# Problem to solve:
The result should be a full, exact repeat of the entries, free of pictures.

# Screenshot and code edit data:

---

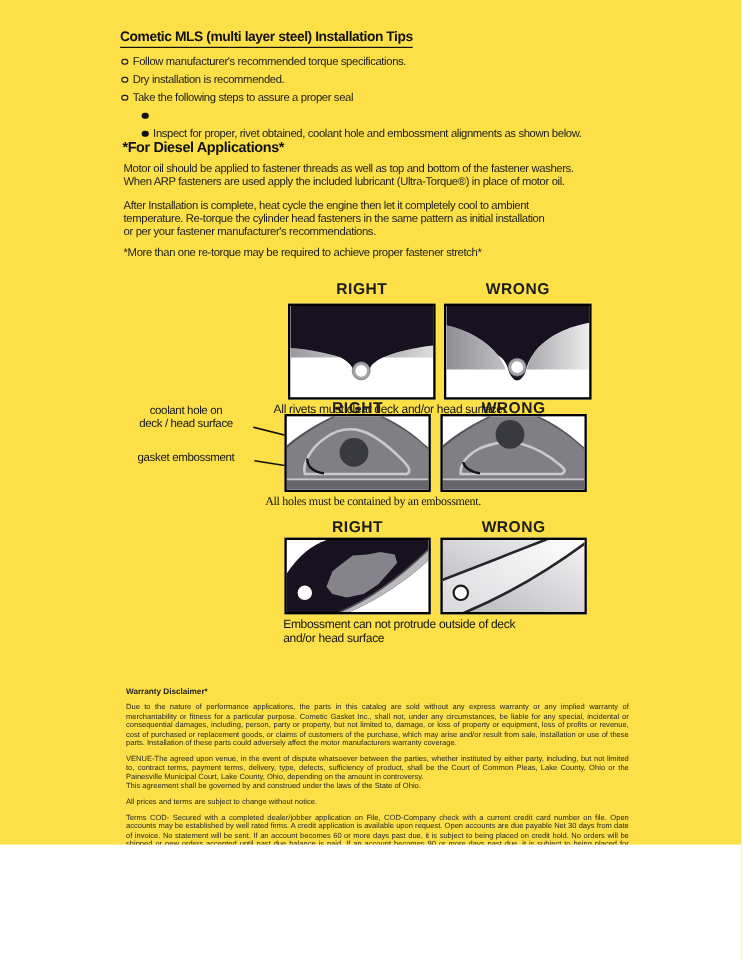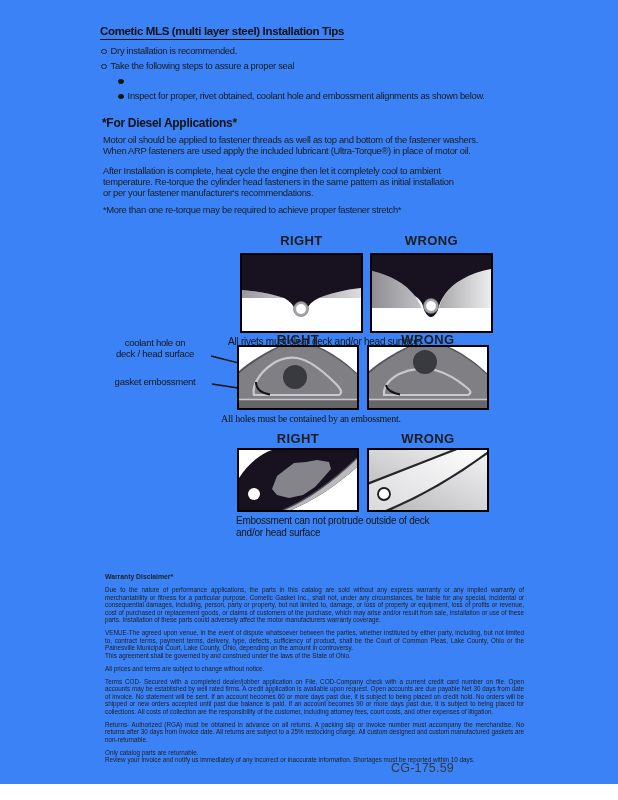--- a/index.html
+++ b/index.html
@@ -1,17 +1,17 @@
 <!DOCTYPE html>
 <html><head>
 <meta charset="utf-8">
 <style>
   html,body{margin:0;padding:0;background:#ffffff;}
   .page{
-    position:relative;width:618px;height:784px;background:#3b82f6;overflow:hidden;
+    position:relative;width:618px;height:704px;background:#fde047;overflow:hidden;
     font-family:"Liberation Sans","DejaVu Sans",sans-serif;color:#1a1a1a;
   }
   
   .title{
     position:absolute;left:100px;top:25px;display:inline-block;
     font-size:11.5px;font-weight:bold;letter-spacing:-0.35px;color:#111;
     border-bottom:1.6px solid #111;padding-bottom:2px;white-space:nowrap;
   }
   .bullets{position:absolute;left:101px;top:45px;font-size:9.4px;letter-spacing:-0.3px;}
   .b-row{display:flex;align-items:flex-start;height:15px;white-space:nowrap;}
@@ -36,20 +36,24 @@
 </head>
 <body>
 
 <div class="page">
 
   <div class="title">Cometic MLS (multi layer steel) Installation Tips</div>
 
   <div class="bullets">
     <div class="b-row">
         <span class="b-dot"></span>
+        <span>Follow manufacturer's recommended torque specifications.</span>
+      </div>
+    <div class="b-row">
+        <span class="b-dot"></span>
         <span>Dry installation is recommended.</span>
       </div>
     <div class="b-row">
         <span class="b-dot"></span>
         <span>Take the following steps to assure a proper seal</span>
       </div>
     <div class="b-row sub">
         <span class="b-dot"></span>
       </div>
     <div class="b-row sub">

---

# Solution below:
--- a/index.html
+++ b/index.html
@@ -1,17 +1,17 @@
 <!DOCTYPE html>
 <html><head>
 <meta charset="utf-8">
 <style>
   html,body{margin:0;padding:0;background:#ffffff;}
   .page{
-    position:relative;width:618px;height:784px;background:#3b82f6;overflow:hidden;
+    position:relative;width:618px;height:704px;background:#fde047;overflow:hidden;
     font-family:"Liberation Sans","DejaVu Sans",sans-serif;color:#1a1a1a;
   }
   
   .title{
     position:absolute;left:100px;top:25px;display:inline-block;
     font-size:11.5px;font-weight:bold;letter-spacing:-0.35px;color:#111;
     border-bottom:1.6px solid #111;padding-bottom:2px;white-space:nowrap;
   }
   .bullets{position:absolute;left:101px;top:45px;font-size:9.4px;letter-spacing:-0.3px;}
   .b-row{display:flex;align-items:flex-start;height:15px;white-space:nowrap;}
@@ -36,20 +36,24 @@
 </head>
 <body>
 
 <div class="page">
 
   <div class="title">Cometic MLS (multi layer steel) Installation Tips</div>
 
   <div class="bullets">
     <div class="b-row">
         <span class="b-dot"></span>
+        <span>Follow manufacturer's recommended torque specifications.</span>
+      </div>
+    <div class="b-row">
+        <span class="b-dot"></span>
         <span>Dry installation is recommended.</span>
       </div>
     <div class="b-row">
         <span class="b-dot"></span>
         <span>Take the following steps to assure a proper seal</span>
       </div>
     <div class="b-row sub">
         <span class="b-dot"></span>
       </div>
     <div class="b-row sub">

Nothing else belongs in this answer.